--- MATERIAL PROVIDED ---

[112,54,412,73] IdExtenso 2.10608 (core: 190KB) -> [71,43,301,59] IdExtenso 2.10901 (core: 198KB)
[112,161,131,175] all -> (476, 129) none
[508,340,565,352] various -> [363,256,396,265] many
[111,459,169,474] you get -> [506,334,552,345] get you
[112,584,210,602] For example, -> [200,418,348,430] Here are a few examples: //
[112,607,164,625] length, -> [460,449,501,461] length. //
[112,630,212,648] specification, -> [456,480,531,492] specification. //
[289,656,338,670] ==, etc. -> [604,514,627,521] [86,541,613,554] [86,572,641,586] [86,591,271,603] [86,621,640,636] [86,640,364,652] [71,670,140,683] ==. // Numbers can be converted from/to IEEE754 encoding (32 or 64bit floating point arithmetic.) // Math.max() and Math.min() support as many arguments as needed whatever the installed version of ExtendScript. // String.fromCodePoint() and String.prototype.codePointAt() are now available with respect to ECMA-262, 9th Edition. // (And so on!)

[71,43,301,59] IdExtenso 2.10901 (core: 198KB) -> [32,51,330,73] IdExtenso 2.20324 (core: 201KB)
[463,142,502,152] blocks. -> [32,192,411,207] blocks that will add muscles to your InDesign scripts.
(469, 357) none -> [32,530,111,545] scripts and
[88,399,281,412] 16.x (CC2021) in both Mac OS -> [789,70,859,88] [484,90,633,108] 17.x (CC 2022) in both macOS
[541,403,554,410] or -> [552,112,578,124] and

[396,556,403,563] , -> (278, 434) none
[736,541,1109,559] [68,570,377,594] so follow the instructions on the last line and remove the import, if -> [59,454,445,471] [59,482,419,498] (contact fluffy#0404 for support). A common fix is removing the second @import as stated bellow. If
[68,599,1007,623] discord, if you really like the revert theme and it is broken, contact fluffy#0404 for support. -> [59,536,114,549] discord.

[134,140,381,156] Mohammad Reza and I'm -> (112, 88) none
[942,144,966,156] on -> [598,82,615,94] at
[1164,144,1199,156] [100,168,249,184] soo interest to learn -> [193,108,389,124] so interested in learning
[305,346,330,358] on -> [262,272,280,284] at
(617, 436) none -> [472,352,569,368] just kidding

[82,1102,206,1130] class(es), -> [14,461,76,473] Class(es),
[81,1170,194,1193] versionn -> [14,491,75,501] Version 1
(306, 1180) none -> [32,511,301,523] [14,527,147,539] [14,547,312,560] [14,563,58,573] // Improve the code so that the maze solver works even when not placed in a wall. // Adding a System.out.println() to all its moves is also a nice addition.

---

ASSIGNMENT: What are the lines above, starting at the one with "[112,584,210,602] For example, ->" and ending at the one with "[112,630,212,648] specification, ->"? Give them again exactly, and only them.

ANSWER FOR THE TASK:
[112,584,210,602] For example, -> [200,418,348,430] Here are a few examples: //
[112,607,164,625] length, -> [460,449,501,461] length. //
[112,630,212,648] specification, -> [456,480,531,492] specification. //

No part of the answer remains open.